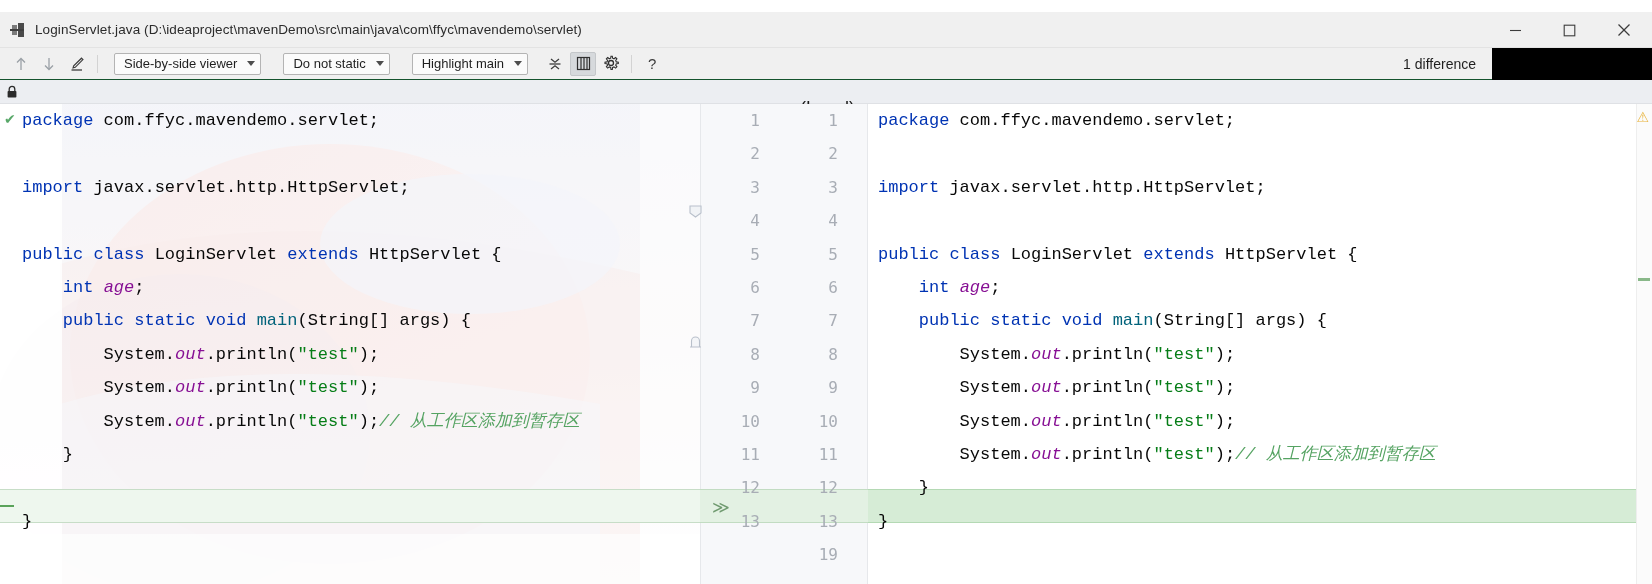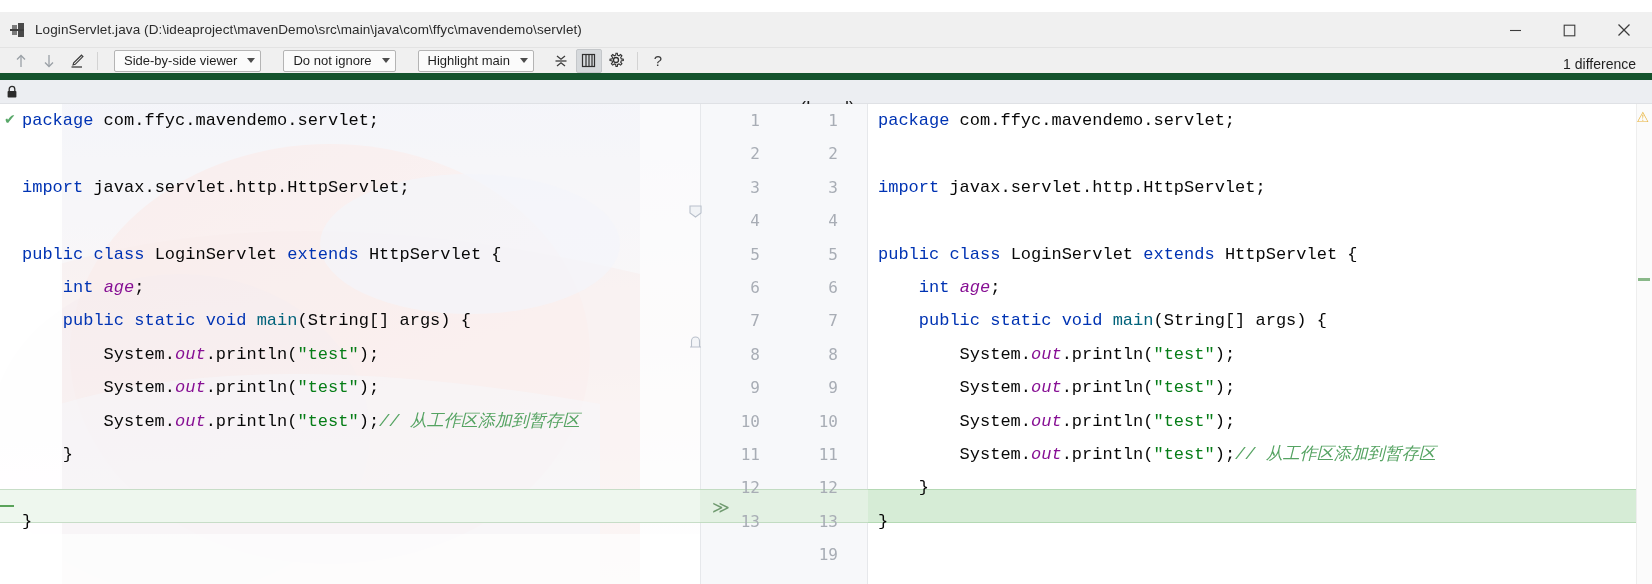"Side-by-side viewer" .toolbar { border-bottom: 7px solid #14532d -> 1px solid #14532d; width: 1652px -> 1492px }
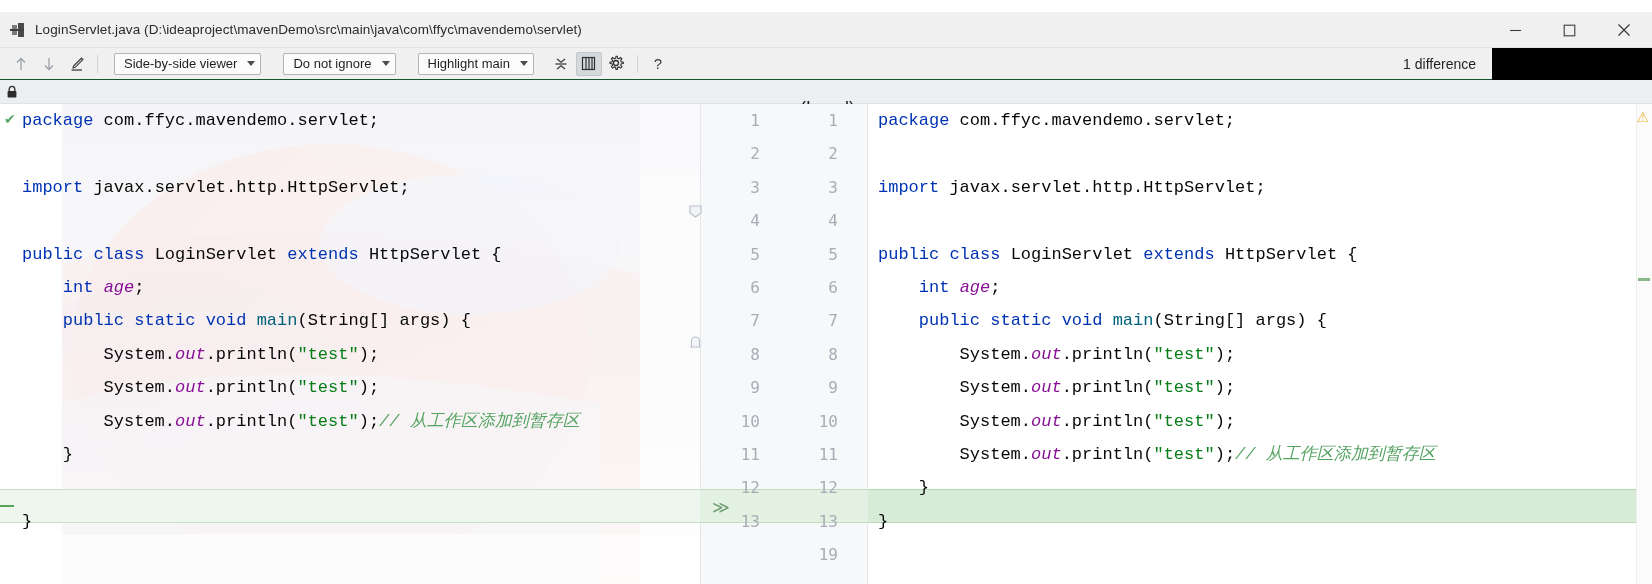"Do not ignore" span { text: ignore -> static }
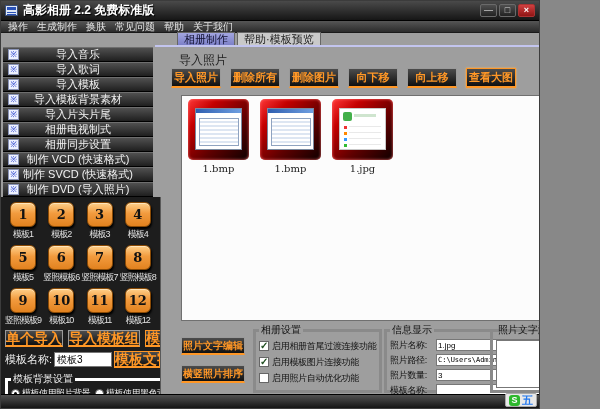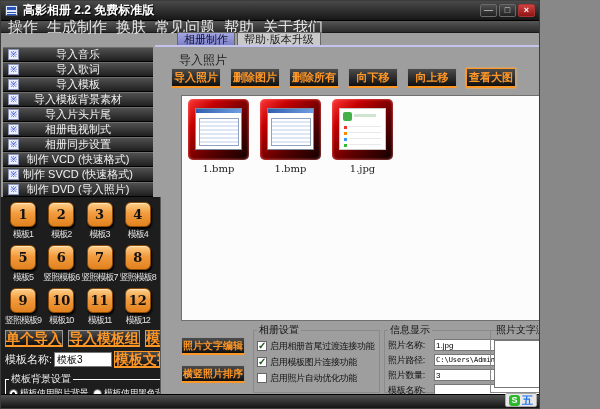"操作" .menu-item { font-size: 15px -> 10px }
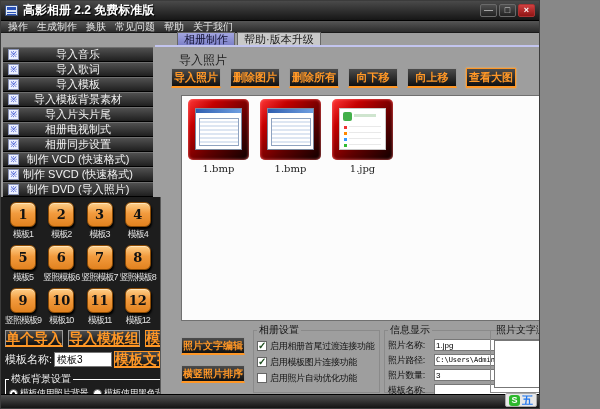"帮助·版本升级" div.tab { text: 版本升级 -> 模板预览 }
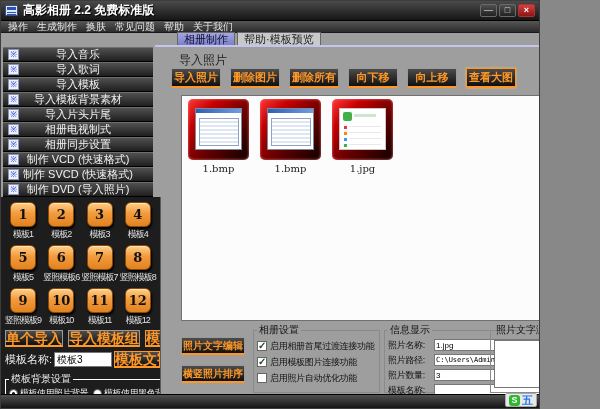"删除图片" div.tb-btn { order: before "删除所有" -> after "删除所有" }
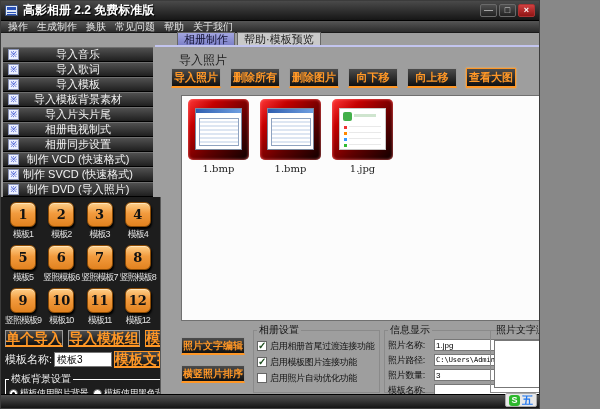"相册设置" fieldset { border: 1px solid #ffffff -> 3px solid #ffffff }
-*-*-
> [WHAT TO PRODUCE]: Return all of the lines above without alteration, minus the pictures.

> [RESPONSE BOX]:
"Side-by-side viewer" .toolbar { border-bottom: 7px solid #14532d -> 1px solid #14532d; width: 1652px -> 1492px }
"Do not ignore" span { text: ignore -> static }
"操作" .menu-item { font-size: 15px -> 10px }
"帮助·版本升级" div.tab { text: 版本升级 -> 模板预览 }
"删除图片" div.tb-btn { order: before "删除所有" -> after "删除所有" }
"相册设置" fieldset { border: 1px solid #ffffff -> 3px solid #ffffff }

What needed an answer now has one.